Without including any pictures, please copy every entry below exactly.
--- Excerpted records Enclosed Below ---
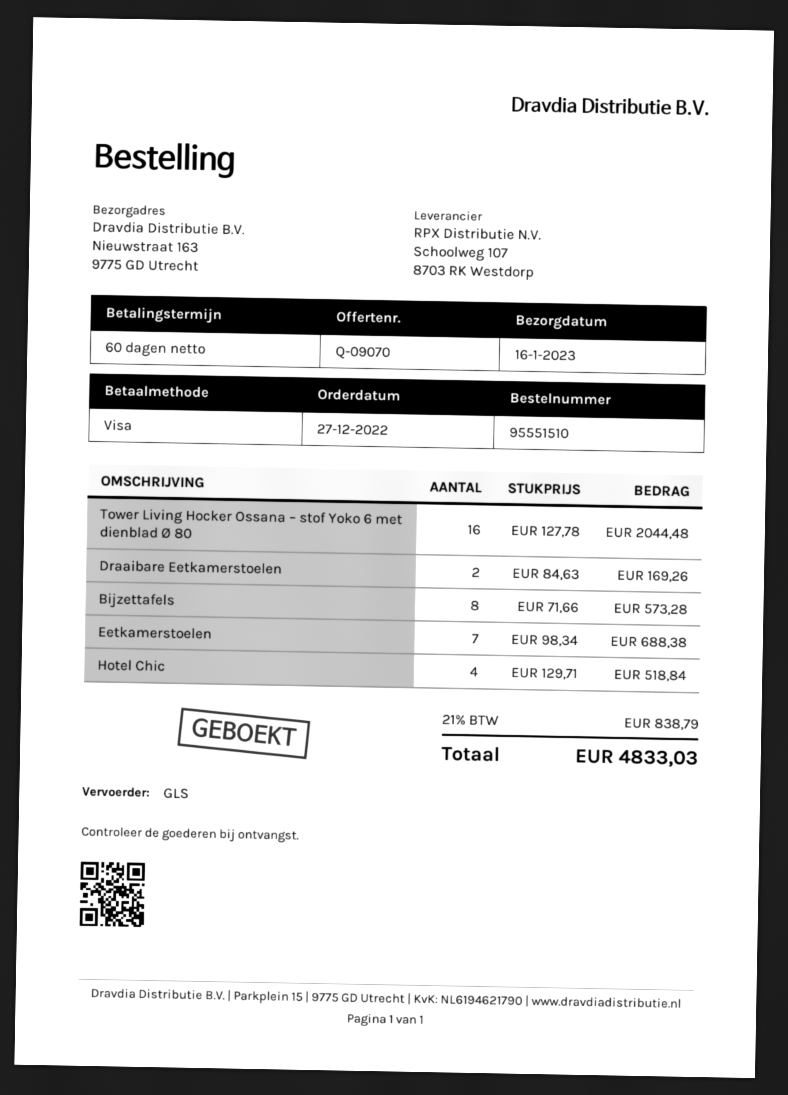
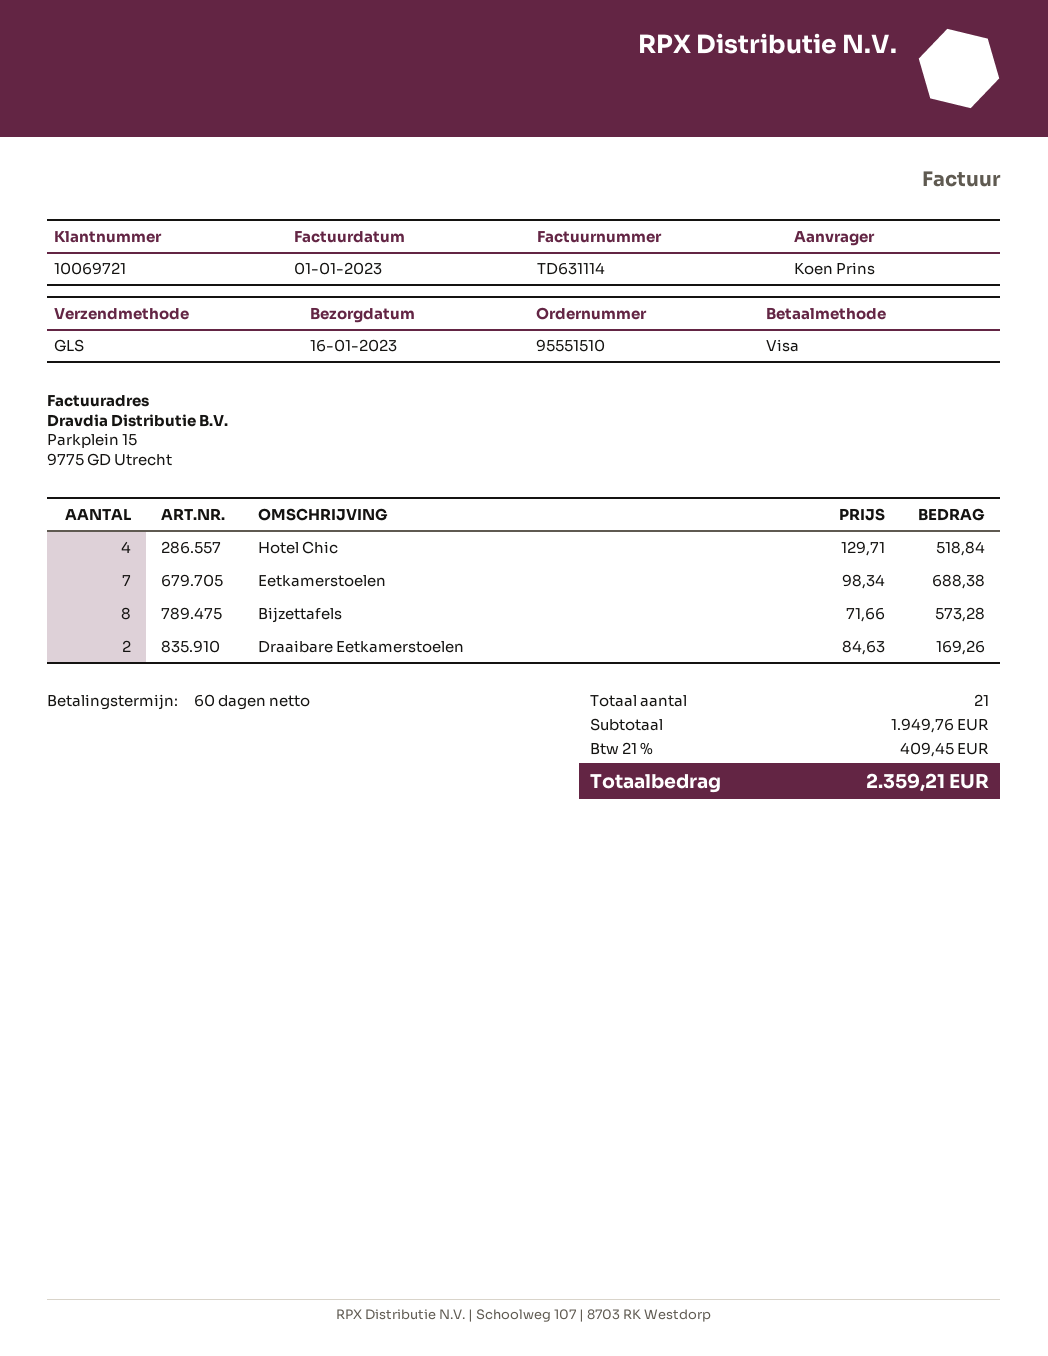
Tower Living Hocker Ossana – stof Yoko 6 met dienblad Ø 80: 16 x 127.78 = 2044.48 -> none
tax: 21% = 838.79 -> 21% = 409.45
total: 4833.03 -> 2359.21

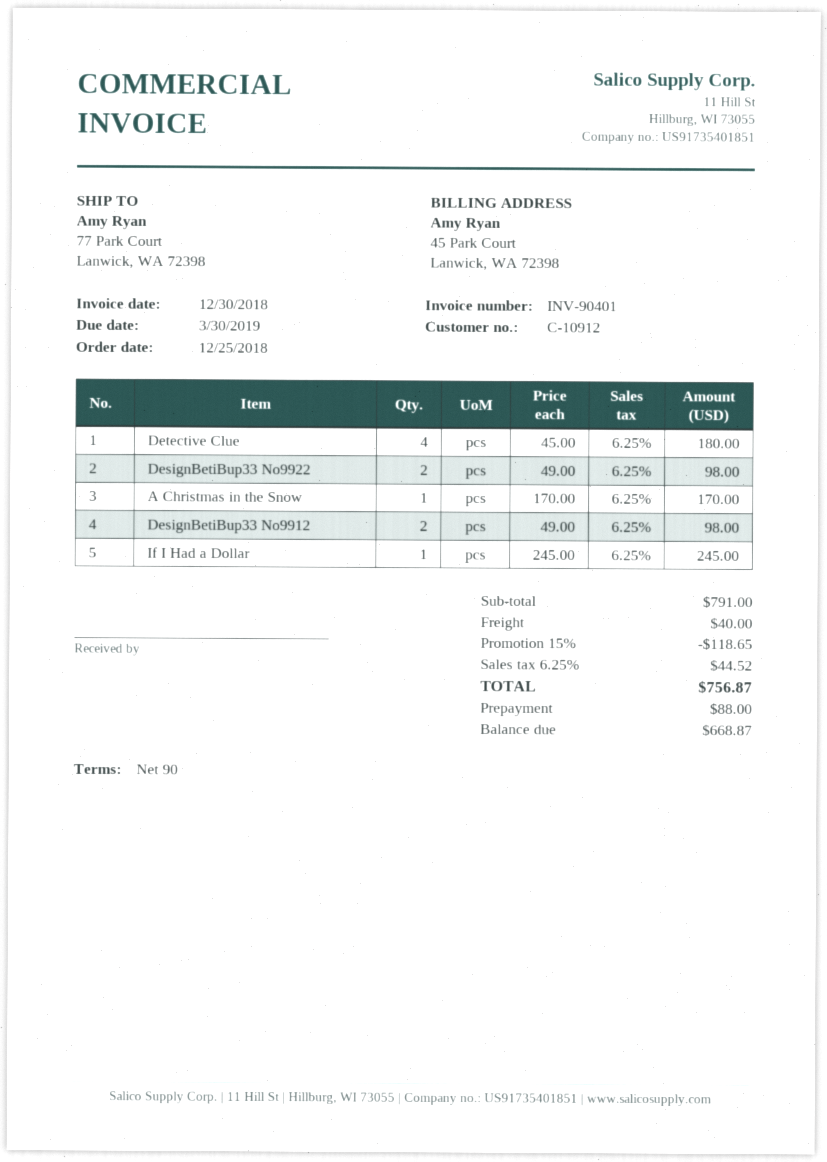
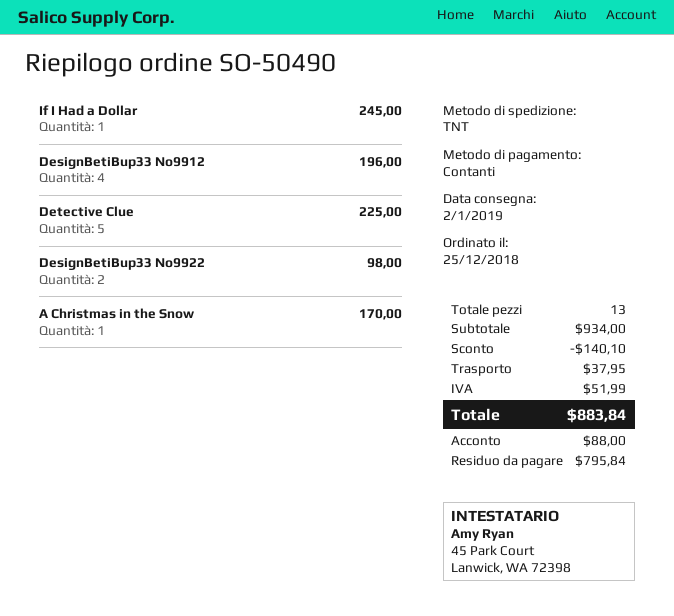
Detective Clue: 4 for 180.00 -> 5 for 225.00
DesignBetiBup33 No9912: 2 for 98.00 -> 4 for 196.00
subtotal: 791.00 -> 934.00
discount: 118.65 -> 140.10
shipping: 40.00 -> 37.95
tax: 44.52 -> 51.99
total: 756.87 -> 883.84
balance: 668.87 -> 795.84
--- End of Enclosed Excerpted records ---
=== Response below ===
Tower Living Hocker Ossana – stof Yoko 6 met dienblad Ø 80: 16 x 127.78 = 2044.48 -> none
tax: 21% = 838.79 -> 21% = 409.45
total: 4833.03 -> 2359.21

Detective Clue: 4 for 180.00 -> 5 for 225.00
DesignBetiBup33 No9912: 2 for 98.00 -> 4 for 196.00
subtotal: 791.00 -> 934.00
discount: 118.65 -> 140.10
shipping: 40.00 -> 37.95
tax: 44.52 -> 51.99
total: 756.87 -> 883.84
balance: 668.87 -> 795.84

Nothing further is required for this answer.